Elsewhere, Hauberks have varied in length from waist length to garments which reached to the floor, or even covered the feet (these were generally split below the waist or hip). Those Hauberks which were longer than knee length were generally tied to the leg in several places, creating a one-piece coat and pants, or "jumpsuit" effect. Many examples of these from India survive, often with straps still intact or their remains obvious. Sleeve length has similarly varied, from sleeveless exemplars to half or full length sleeves, to sleeves that cover the hand (often ending in mittens).
Russian wearing Panzir Kolchuzhnik
Pantzir Kolchuzhnik
The arm defenses shown are Zarukavi. The hands are covered by Rukavitsi (mittens) which, when in military use, were commonly padded.
In Europe, the Coat of Maile was thus often distinguished by degree of coverage. The smaller types (i.e.: waist length or sleeveless) were sometimes called Haubergeon while the more complete types (i.e.: knee length, full sleeve) were called Hauberk. The distinction, however was very imprecise, while the word Hauberk was also used as the general term.

Generally, the Hauberk either opened at the front (like a modern coat) and was fastened by straps or ties, or it was put on over the head (generally having a "keyhole" opening with a couple of fasteners). In Central Asia another type was also used, attributed to the Turks as originators. This "Turkish" Hauberk, like many Turkish and Persian garments, overlapped in the front and fastened at the wearer's side.
Many Eastern Hauberks have a standing colar which offers some protection for the neck. This colar is often stiffened by leather thongs which are inserted into the mail. I am inclined to agree with Ffoulkes in his belief that leather was similarly used in Europe. On some coats the colar hangs down in two long points, reminisent of that on modern shirts.
Arab wearing layered Hauberks of varied lengths
North African Warrior
An example of multiple, layered Hauberks.
At the chest, this warrior has the extra protection of a mirror plate. Most likely, the whole should have been covered by a cloth garment to protect from the sun.
The warrior carries the straight sword with large pommel, which was used the Middle East prior to the adoption of the Central Asian Sabre, and a simple flat shield with single solid center grip, later replaced by concave shields with flexible doubled center grips.

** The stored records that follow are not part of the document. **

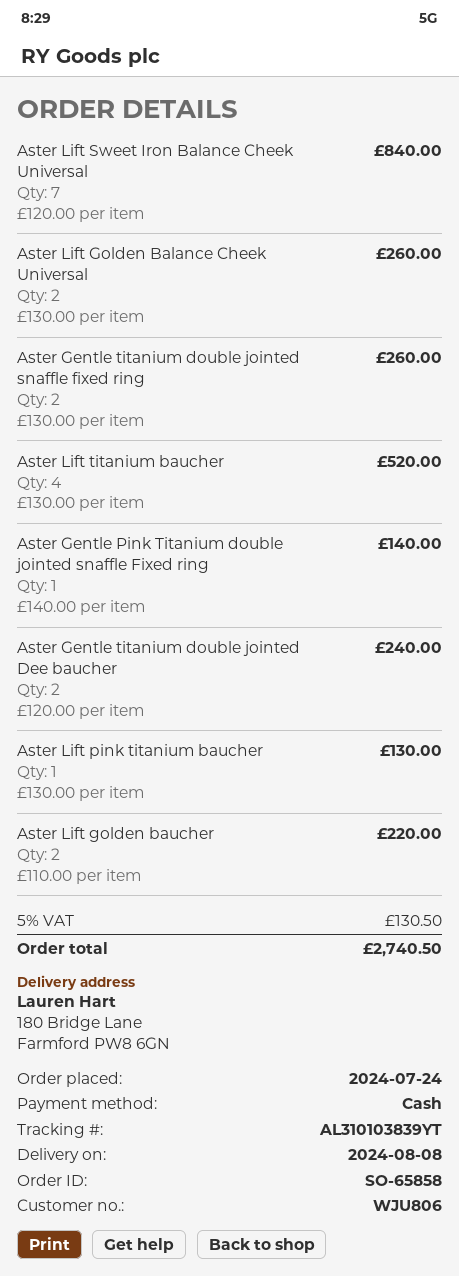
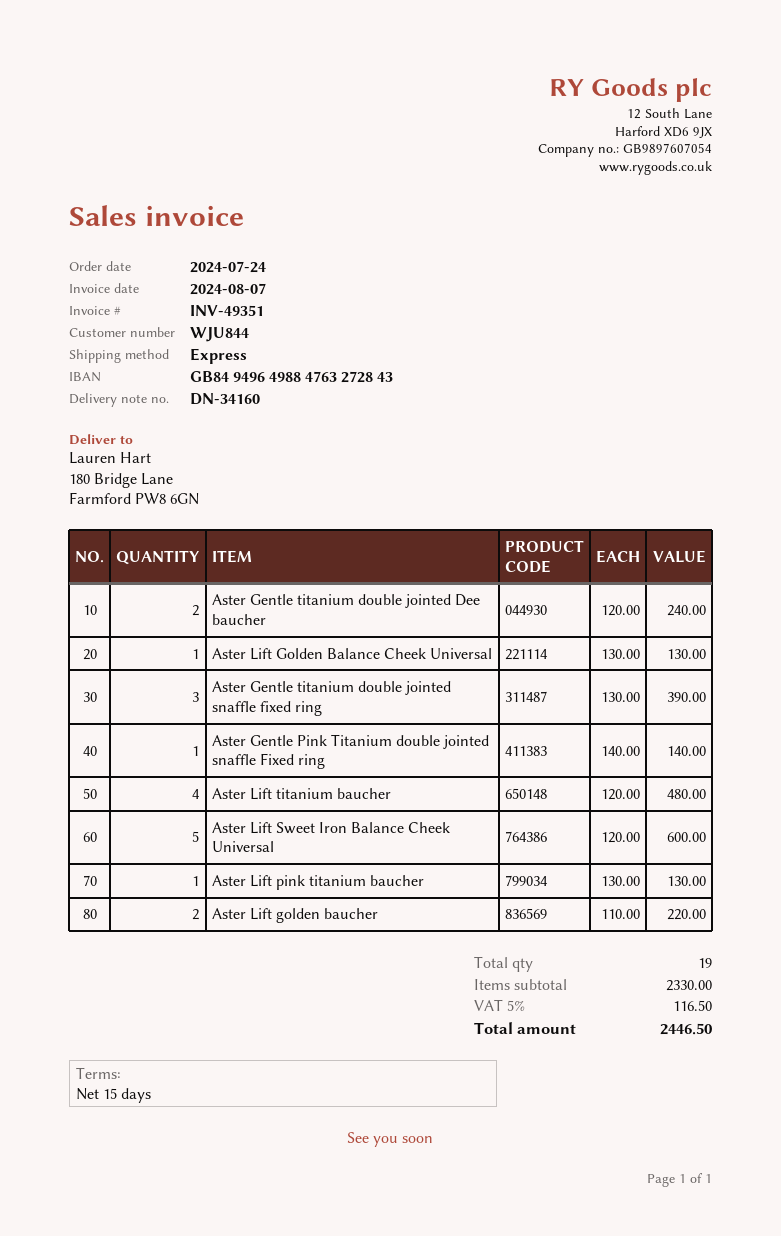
customer number: WJU806 -> WJU844
Aster Lift Sweet Iron Balance Cheek Universal: 7 x 120.00 = 840.00 -> 5 x 120.00 = 600.00
Aster Lift Golden Balance Cheek Universal: 2 x 130.00 = 260.00 -> 1 x 130.00 = 130.00
Aster Gentle titanium double jointed snaffle fixed ring: 2 x 130.00 = 260.00 -> 3 x 130.00 = 390.00
Aster Lift titanium baucher: 4 x 130.00 = 520.00 -> 4 x 120.00 = 480.00
tax: 5% = 130.50 -> 5% = 116.50
total: 2740.50 -> 2446.50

In Russia the Hauberk was invariably of knee length, split for riding and put on over the head. Sleeves were either full or half length. The Hauberk was worn alone or in conjunction with other types of armour.
The Russians distinguished three types of Maile. The "Kolchuga", which may simply be translated as Maile, is of a loose weave, using large rings. The Hauberk of tight weave, using smaller and thicker rings is called "Panzir Kolchuzhnik", which may be translated as Armour of Maile. The Panzir Kolchuzhnik was often reinforced with small disks of bronze or steel and had decorative hook-fasteners of the same metal (see illustration). Both the Kolchuga and the Panzir Kolchuzhnik were made of round rings. The Russians also used a Hauberk of flat rings which was distinguished by the name "Baidana".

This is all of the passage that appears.